PROBLEM STATEMENT: Without the pictures, repeat the listing character for character.

INPUT DATA:
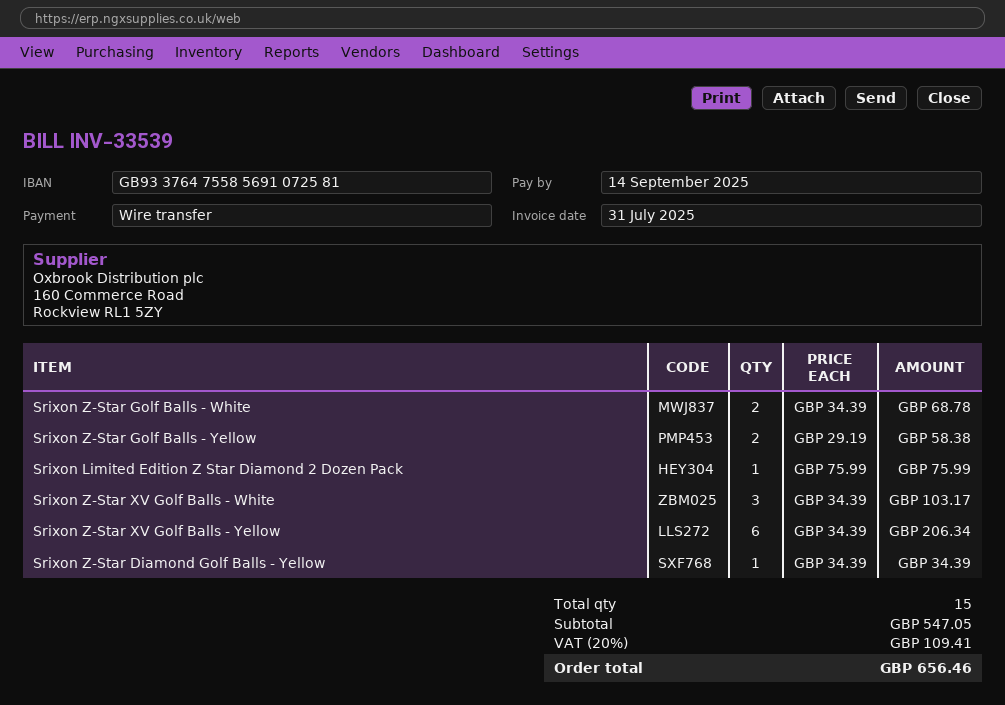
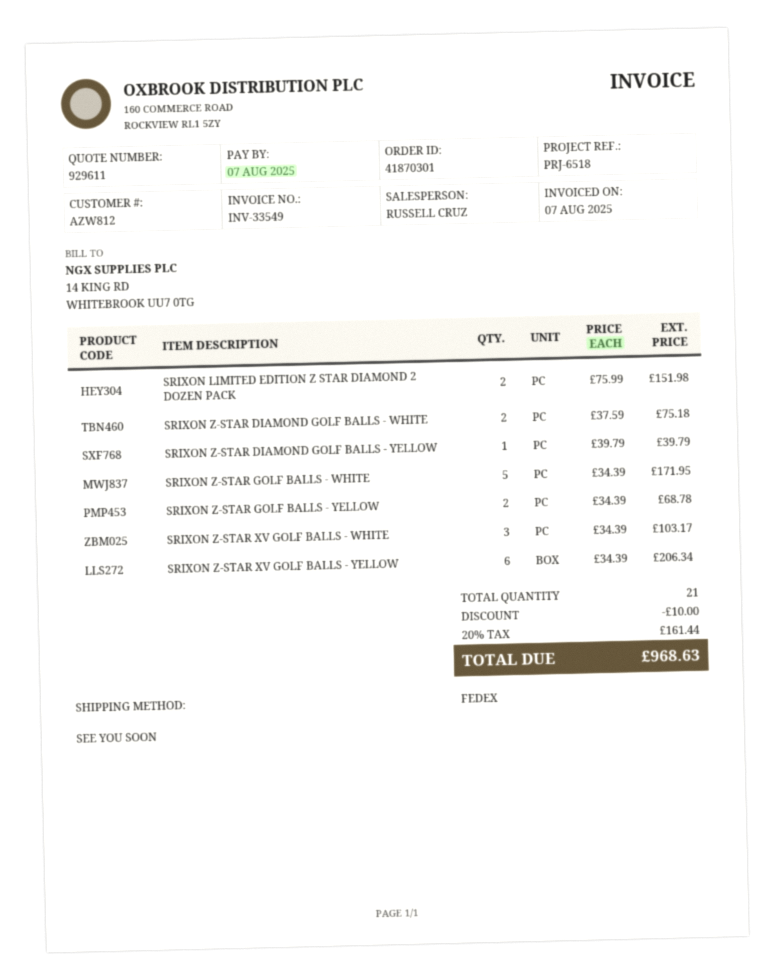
invoice number: INV-33539 -> INV-33549
invoice date: 2025-07-31 -> 2025-08-07
due date: 2025-09-14 -> 2025-08-07
Srixon Z-Star Golf Balls - White: 2 x 34.39 = 68.78 -> 5 x 34.39 = 171.95
Srixon Z-Star Golf Balls - Yellow: 2 x 29.19 = 58.38 -> 2 x 34.39 = 68.78
Srixon Limited Edition Z Star Diamond 2 Dozen Pack: 1 x 75.99 = 75.99 -> 2 x 75.99 = 151.98
Srixon Z-Star Diamond Golf Balls - Yellow: 1 x 34.39 = 34.39 -> 1 x 39.79 = 39.79
SRIXON Z-STAR DIAMOND GOLF BALLS - WHITE: none -> 2 x 37.59 = 75.18
total quantity: 15 -> 21
discount: none -> 10.00
tax: 20% = 109.41 -> 20% = 161.44
total: 656.46 -> 968.63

YOUR RESPONSE:
invoice number: INV-33539 -> INV-33549
invoice date: 2025-07-31 -> 2025-08-07
due date: 2025-09-14 -> 2025-08-07
Srixon Z-Star Golf Balls - White: 2 x 34.39 = 68.78 -> 5 x 34.39 = 171.95
Srixon Z-Star Golf Balls - Yellow: 2 x 29.19 = 58.38 -> 2 x 34.39 = 68.78
Srixon Limited Edition Z Star Diamond 2 Dozen Pack: 1 x 75.99 = 75.99 -> 2 x 75.99 = 151.98
Srixon Z-Star Diamond Golf Balls - Yellow: 1 x 34.39 = 34.39 -> 1 x 39.79 = 39.79
SRIXON Z-STAR DIAMOND GOLF BALLS - WHITE: none -> 2 x 37.59 = 75.18
total quantity: 15 -> 21
discount: none -> 10.00
tax: 20% = 109.41 -> 20% = 161.44
total: 656.46 -> 968.63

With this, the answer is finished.